Не прекращая борьбы со своими собственными тяготами, она нашла в себе силы, чтобы встать на защиту Эдмунда и Нодди, в то время как любая другая более опытная женщина на ее месте постаралась бы поскорее убраться из Тремэйн-Корта подобру-поздорову.
И она не побоялась столкнуться с ним, она стояла с ним нос к носу и не отступала ни на дюйм.
Она полюбила его. Нет и не может быть иного объяснения, иной причины
Скоро этому будет положен конец. Мелани, больная, с помутненным разумом женщина, не сможет больше вмешиваться в их жизнь, хотя и неприятно заточить такую красавицу на всю ее жизнь. Эдмунд поправится — он просто обязан поправиться, ведь он нужен Нодди. Сын наверняка даст ему силы и волю, чтобы вернуться к жизни.
А леди Кэтрин д'Арнанкорт будет вольна покинуть их или остаться — как ей заблагорассудится.
Люсьен понимал, что не станет удерживать ее; он не стал бы удерживать ее даже в том случае, если бы имел на то власть — ибо она заслужила право самой избирать свое будущее. И если в этом будущем нет места ему — что ж, он не будет прекословить ей.
И если она оставит его в своем стремлении к свободе, если он вновь останется одинок и предоставлен самому себе — он не рухнет в пучину отчаяния. Этого не случится. Никогда не случится вновь. Он стал теперь намного мудрее, на сотню лет мудрее — и на тысячу лет сильнее.
И все же, увы, он будет скучать по ней.
Люсьен поставил пустой бокал на каминную полку и направился к двери, понимая, что не имеет права заставлять ее ждать слишком долго.
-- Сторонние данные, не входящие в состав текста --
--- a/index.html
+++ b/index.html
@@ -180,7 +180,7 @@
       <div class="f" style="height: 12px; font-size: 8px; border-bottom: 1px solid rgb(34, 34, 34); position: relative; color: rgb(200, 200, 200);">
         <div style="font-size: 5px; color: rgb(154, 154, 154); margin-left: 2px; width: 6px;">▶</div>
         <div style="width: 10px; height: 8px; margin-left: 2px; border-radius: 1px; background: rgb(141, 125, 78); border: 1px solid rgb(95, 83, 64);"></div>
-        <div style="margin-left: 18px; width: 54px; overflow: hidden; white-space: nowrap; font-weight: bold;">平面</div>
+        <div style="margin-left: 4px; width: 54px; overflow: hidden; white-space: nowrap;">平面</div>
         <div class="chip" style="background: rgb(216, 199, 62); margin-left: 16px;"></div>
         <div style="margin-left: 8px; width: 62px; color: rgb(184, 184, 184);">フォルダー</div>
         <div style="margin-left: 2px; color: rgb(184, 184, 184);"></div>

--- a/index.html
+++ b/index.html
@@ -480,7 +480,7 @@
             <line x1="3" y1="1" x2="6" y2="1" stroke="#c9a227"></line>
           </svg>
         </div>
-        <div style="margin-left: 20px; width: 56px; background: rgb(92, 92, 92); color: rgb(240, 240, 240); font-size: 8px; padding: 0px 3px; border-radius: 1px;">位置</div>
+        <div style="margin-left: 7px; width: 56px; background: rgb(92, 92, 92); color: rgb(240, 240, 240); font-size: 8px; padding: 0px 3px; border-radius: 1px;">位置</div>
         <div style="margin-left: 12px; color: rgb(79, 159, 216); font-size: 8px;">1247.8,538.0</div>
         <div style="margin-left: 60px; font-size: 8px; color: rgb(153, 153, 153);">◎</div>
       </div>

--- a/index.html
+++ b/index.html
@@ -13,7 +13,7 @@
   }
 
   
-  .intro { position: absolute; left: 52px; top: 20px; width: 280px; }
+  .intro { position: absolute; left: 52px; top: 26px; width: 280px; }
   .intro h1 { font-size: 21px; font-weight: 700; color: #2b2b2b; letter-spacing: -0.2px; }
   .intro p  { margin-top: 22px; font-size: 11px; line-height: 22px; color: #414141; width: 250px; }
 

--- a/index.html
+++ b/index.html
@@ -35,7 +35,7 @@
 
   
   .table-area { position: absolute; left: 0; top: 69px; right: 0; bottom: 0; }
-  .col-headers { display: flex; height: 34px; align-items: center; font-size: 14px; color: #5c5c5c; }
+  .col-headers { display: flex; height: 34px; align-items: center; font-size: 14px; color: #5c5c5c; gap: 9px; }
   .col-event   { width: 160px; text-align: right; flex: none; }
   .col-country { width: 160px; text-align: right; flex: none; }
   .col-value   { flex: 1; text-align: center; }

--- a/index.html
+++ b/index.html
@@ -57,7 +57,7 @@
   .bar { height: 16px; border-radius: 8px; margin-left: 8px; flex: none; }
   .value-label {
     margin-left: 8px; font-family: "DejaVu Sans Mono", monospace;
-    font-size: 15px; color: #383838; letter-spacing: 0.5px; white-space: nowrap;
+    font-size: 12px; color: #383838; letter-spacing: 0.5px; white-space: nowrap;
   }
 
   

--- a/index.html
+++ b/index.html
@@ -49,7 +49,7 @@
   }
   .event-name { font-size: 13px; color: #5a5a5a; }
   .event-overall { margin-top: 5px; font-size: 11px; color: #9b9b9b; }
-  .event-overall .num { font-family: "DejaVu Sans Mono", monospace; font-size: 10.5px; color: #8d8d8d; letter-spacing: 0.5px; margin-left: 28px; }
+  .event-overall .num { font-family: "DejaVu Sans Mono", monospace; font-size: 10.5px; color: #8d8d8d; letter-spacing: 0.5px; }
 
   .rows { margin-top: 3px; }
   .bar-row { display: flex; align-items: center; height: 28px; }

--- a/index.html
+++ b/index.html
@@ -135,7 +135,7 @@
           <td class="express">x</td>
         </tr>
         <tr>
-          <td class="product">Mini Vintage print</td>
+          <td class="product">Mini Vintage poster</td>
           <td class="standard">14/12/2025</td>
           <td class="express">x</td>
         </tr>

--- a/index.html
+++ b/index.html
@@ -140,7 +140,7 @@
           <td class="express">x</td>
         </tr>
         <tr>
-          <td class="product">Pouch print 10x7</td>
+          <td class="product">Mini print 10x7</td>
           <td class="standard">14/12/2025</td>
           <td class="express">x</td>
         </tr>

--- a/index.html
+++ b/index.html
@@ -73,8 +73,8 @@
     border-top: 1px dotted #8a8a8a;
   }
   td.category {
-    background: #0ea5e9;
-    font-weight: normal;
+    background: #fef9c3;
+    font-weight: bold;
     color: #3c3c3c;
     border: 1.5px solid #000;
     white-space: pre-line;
Она знает, что он придет к ней этим вечером. Он должен прийти к ней — пусть даже после того он будет обречен на разлуку до конца своих дней.
Он хотел бы остаться с ней навсегда, он хотел бы, чтобы она полюбила его навсегда. Но даже если этому не суждено осуществиться, ничто в мире не лишит их этой ночи.
Прежде чем Люсьен успел произнести хоть слово, Кэт уже знала, что он вошел в комнату. Ручка ее двери тихонько щелкнула, как только пробило одиннадцать. Она осталась сидеть как сидела, на пушистом ковре у камина, в старой сорочке, перетянутой шнурком на талии, голые ноги откинуты в сторону, длинные волосы распущены и свисают на спину. Она ждала.
Он подошел к ней вплотную. Его шаги были почти неслышны. Она не пошевелилась, даже не обернулась.
— Кэтрин? Все в порядке, не так ли? Я уйду, если ты хочешь. Или мне остаться?
Она не в силах была вымолвить ни слова, ответила на его вопрос лишь легким кивком, но и этого было вполне достаточно. Она слышала, как с шелестом падает на пол его одежда, потом он встал на колени подле нее.
Она затаила дыхание, когда он откинул за спину ее длинные волосы и положил руки ей на плечи, лаская ее шею большими пальцами, казавшимися страшно горячими на ее прохладной коже. И она ответила — она откинула голову назад и прижалась к его обнаженной груди, а он наклонился, и его губы легонько прикоснулись к ее шее.